The fixture is a piece of smooth plywwod app. 6" x 6". To this I secured 2 small paper clips using appropriately sized sheet metal screws.

The paper clips are angled inward somewhat towards each other. They are positioned so as to hold a mylan vane down flat and allow access to the area/edge that gets the double stick tape.

I place a vane under the clips. Peal off a piece of tape (leaving one of the paper sides intack) and under a bright light (my eyes...) I place the sticky side of the tape onto the mylar vane. I then use a modelers razor knife to trim off the excess double stick tape. I make us a number of vanes and then apply them to the shaft.
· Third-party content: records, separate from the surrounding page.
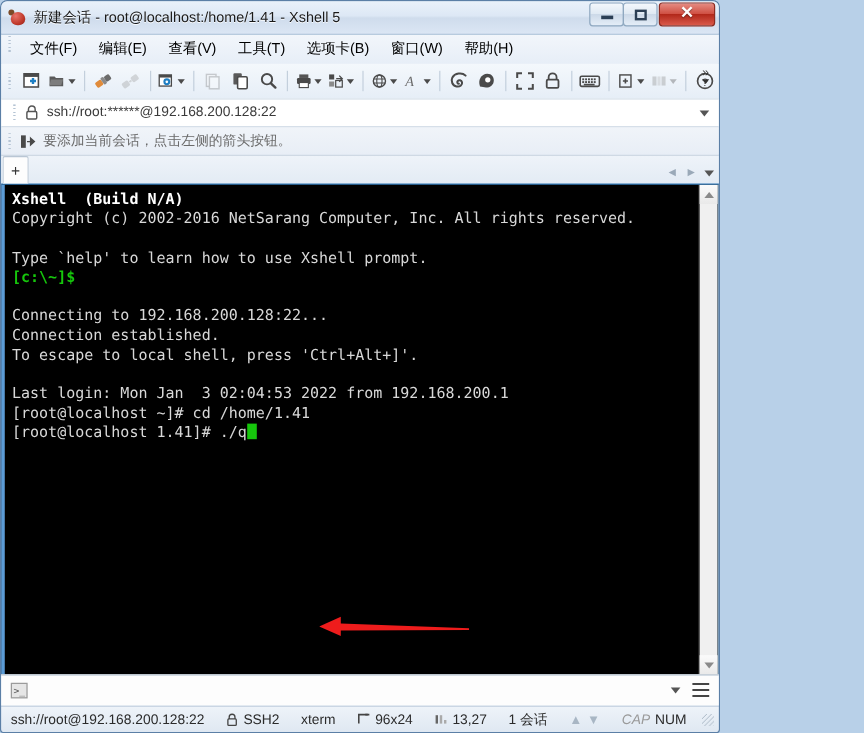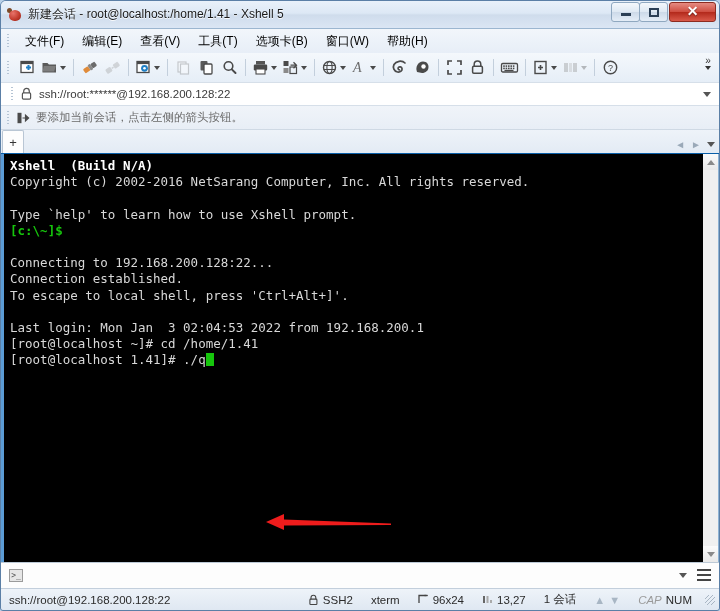--- a/index.html
+++ b/index.html
@@ -6,21 +6,21 @@
   html, body {
     width: 720px; height: 611px;
     font-family: "Liberation Sans", sans-serif;
     overflow: hidden;
     background: #b8d0e8;
   }
 
   
   .window {
     position: absolute; left: 0; top: 0;
-    width: 720px; height: 611px;
+    width: 600px; height: 611px;
     background: linear-gradient(to bottom, #dfe9f3 0%, #d3e0ef 40%, #cfdcec 100%);
     border: 1px solid #5b7fa6;
     border-radius: 6px 6px 3px 3px;
     display: flex; flex-direction: column;
   }
 
   
   .titlebar {
     position: relative;
     height: 28px;
@@ -77,21 +77,21 @@
   .wb .glyph-max { width: 10px; height: 9px; border: 2px solid #2b3f55; }
   .wb .glyph-close {
     color: #fff; font-size: 14px; font-weight: bold; line-height: 1;
     font-family: "Liberation Serif", serif;
     text-shadow: 0 1px 1px rgba(0,0,0,.45);
   }
 
   
   .menubar {
     flex: 0 0 24px; height: 24px;
-    display: flex; align-items: center;
+    display: flex; align-items: flex-start;
     padding-left: 4px;
     background: linear-gradient(to bottom, #f2f6fb, #e7eef7);
   }
   .gripper {
     width: 7px; height: 16px; margin-right: 4px;
     background-image: repeating-linear-gradient(to bottom, #b5c4d4 0 1px, transparent 1px 3px);
     background-position: 2px 1px; background-repeat: no-repeat;
     background-size: 2px 14px;
   }
   .menu-item {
You can do this to vanes and then take the spare vanes with you, in order to do a field repair if needed.

Regards,

Tom


----------



## fader (May 17, 2010)

recurvist22 said:


> ok, i'm leaning towards some kurly vanes, any tips for putting them on?


Make sure you don't buy the dayglow orange. The visibility on them is amazing. But, the color on those vanes comes in the form of a coating that tends to come off on the adhesive requiring you to reapply the vane or use a new one. I'm guessing it's the same with all the dayglow colors. But, orange is the only one I've had personal experience with.


----------



## jtremolo (Feb 11, 2009)

The Beiter wing holders are excellent for putting on kurlys or spin wings and they really aren't all that expensive. If you are going to go with a mylar vane I feel the adhesive that comes with the spin wings tends to hold a lot better than the kurly vanes. The kurly vanes do come in some really nice colors though


----------



## jhinaz (Mar 1, 2003)

+1 for Beiter Wing Holders.
Having said that, you don't NEED a wing holder....you can mark the lines (I prefer using a silver-lead artist pencil but you can use a paint-pen or something similar) on your shaft using a normal fletching jig (or Beiter Tri-Liner). Cut the tape in strips to the length of your Spin Wing or Kurly and place it on the shaft, leaving the paper on the surface-side of the tape. After you have all three strips of tape placed on the shaft then remove one surface-side-paper and place your Spin Wing/Kurly directly on the tape. Move to the next strip and repeat. - John


----------



## archeryal (Apr 16, 2005)

Texas Archery has a how-to document on mylar vanes with pictures, etc. Good stuff:
http://www.texasarchery.org/Documents/Mylar/mylarvanes.htm


----------



## eagle man (Jun 7, 2011)

I found the perfect tool for applying spin wings. I wish I new the real name of these things. They are the paper clips that are black metal and there is a wire loop on each side that you squeeze to open it. I believe they are called "binder clips" These are the kind of clips that hold a large number of papers then once you grab the papers you flip the wire loops down on to the paper. Anyway they come in lots of sizes. I use one that is 1.25" long for putting on 1.75" and 2" spin wings. I have been able to put them on very easily and accurate this way.

Good shooting in 2012


----------



## Seattlepop (Dec 8, 2003)

eagle man said:


> I found the perfect tool for applying spin wings. I wish I new the real name of these things. They are the paper clips that are black metal and there is a wire loop on each side that you squeeze to open it. I believe they are called "binder clips" These are the kind of clips that hold a large number of papers then once you grab the papers you flip the wire loops down on to the paper. Anyway they come in lots of sizes. I use one that is 1.25" long for putting on 1.75" and 2" spin wings. I have been able to put them on very easily and accurate this way.
> 
> Good shooting in 2012


I tried those but found the wire loops hard to hold on to. These clips work great for me...


----------



## lksseven (Mar 21, 2010)

jhinaz,

That's exactly how I apply my spin wings. It's a tad tedious, but it's easy.


----------



## julle (Mar 1, 2009)

they're called bulldog clips i think, 









This is what i've been using for years.


----------



## recurvist22 (Jan 13, 2010)

Ok that doesn't sound too hard, i'm gonna have to try these out


----------